*Exercise*:
The lines from the start of the data through the line containing "Buy NovoRapid FlexPen" are to be reproduced exactly, both ends included.
---------- Given information ----------
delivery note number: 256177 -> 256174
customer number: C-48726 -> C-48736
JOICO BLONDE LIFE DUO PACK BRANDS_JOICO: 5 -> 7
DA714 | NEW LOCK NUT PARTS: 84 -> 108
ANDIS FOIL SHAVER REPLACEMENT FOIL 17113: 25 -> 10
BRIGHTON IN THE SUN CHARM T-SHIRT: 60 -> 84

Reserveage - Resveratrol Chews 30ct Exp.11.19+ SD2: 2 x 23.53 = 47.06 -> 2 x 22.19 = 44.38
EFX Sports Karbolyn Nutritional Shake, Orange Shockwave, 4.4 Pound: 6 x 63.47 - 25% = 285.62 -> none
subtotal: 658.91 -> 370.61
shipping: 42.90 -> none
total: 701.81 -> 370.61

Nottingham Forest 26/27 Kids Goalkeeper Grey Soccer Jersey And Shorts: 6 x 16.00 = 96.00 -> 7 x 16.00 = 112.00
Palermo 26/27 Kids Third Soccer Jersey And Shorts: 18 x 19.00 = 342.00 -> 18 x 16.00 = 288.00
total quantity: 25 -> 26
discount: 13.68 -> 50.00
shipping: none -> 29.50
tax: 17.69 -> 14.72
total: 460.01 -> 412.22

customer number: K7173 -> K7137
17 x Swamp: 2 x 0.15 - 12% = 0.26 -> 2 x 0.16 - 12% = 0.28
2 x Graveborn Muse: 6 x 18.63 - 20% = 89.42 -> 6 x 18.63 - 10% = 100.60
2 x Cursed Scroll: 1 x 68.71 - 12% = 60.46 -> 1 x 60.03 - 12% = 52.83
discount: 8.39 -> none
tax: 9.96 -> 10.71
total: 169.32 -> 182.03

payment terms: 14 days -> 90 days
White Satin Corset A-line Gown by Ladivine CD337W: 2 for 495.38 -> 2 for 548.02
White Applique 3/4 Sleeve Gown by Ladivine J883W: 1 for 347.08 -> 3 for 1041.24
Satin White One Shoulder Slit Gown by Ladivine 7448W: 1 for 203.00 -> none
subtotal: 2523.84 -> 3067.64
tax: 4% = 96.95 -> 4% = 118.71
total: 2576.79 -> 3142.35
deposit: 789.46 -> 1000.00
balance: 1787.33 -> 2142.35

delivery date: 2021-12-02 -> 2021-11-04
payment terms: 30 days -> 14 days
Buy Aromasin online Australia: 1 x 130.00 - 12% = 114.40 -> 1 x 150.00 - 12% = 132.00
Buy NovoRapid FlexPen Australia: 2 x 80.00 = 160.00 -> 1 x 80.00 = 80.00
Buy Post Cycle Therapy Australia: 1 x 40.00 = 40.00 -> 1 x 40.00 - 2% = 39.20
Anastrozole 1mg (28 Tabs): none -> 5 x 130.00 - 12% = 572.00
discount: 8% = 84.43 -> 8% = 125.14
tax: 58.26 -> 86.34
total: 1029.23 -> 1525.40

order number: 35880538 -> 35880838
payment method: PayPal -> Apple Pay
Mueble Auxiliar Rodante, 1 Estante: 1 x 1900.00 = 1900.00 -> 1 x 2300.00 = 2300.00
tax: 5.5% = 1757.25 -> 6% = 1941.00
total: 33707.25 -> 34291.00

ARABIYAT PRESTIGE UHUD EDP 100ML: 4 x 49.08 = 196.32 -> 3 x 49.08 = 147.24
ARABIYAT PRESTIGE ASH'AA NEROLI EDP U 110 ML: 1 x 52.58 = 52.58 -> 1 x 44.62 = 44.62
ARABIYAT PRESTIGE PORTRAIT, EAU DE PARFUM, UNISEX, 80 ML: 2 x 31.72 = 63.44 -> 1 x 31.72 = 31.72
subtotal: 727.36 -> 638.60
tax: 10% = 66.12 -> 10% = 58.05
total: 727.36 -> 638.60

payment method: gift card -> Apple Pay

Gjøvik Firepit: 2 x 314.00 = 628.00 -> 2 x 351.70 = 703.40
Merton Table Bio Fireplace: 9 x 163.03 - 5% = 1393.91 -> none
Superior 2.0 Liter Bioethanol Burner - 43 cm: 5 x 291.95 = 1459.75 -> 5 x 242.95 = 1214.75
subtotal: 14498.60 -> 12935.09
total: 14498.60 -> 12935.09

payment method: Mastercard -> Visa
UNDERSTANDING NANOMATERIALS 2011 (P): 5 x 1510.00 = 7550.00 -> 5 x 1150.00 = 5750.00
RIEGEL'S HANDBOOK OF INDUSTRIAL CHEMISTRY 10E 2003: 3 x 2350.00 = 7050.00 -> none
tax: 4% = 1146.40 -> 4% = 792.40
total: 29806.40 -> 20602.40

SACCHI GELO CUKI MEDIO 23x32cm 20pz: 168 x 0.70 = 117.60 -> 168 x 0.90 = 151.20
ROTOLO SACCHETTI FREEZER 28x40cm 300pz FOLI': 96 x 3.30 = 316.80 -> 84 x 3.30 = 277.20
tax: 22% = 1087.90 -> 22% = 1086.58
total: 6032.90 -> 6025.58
----------
*Answer below*:
delivery note number: 256177 -> 256174
customer number: C-48726 -> C-48736
JOICO BLONDE LIFE DUO PACK BRANDS_JOICO: 5 -> 7
DA714 | NEW LOCK NUT PARTS: 84 -> 108
ANDIS FOIL SHAVER REPLACEMENT FOIL 17113: 25 -> 10
BRIGHTON IN THE SUN CHARM T-SHIRT: 60 -> 84

Reserveage - Resveratrol Chews 30ct Exp.11.19+ SD2: 2 x 23.53 = 47.06 -> 2 x 22.19 = 44.38
EFX Sports Karbolyn Nutritional Shake, Orange Shockwave, 4.4 Pound: 6 x 63.47 - 25% = 285.62 -> none
subtotal: 658.91 -> 370.61
shipping: 42.90 -> none
total: 701.81 -> 370.61

Nottingham Forest 26/27 Kids Goalkeeper Grey Soccer Jersey And Shorts: 6 x 16.00 = 96.00 -> 7 x 16.00 = 112.00
Palermo 26/27 Kids Third Soccer Jersey And Shorts: 18 x 19.00 = 342.00 -> 18 x 16.00 = 288.00
total quantity: 25 -> 26
discount: 13.68 -> 50.00
shipping: none -> 29.50
tax: 17.69 -> 14.72
total: 460.01 -> 412.22

customer number: K7173 -> K7137
17 x Swamp: 2 x 0.15 - 12% = 0.26 -> 2 x 0.16 - 12% = 0.28
2 x Graveborn Muse: 6 x 18.63 - 20% = 89.42 -> 6 x 18.63 - 10% = 100.60
2 x Cursed Scroll: 1 x 68.71 - 12% = 60.46 -> 1 x 60.03 - 12% = 52.83
discount: 8.39 -> none
tax: 9.96 -> 10.71
total: 169.32 -> 182.03

payment terms: 14 days -> 90 days
White Satin Corset A-line Gown by Ladivine CD337W: 2 for 495.38 -> 2 for 548.02
White Applique 3/4 Sleeve Gown by Ladivine J883W: 1 for 347.08 -> 3 for 1041.24
Satin White One Shoulder Slit Gown by Ladivine 7448W: 1 for 203.00 -> none
subtotal: 2523.84 -> 3067.64
tax: 4% = 96.95 -> 4% = 118.71
total: 2576.79 -> 3142.35
deposit: 789.46 -> 1000.00
balance: 1787.33 -> 2142.35

delivery date: 2021-12-02 -> 2021-11-04
payment terms: 30 days -> 14 days
Buy Aromasin online Australia: 1 x 130.00 - 12% = 114.40 -> 1 x 150.00 - 12% = 132.00
Buy NovoRapid FlexPen Australia: 2 x 80.00 = 160.00 -> 1 x 80.00 = 80.00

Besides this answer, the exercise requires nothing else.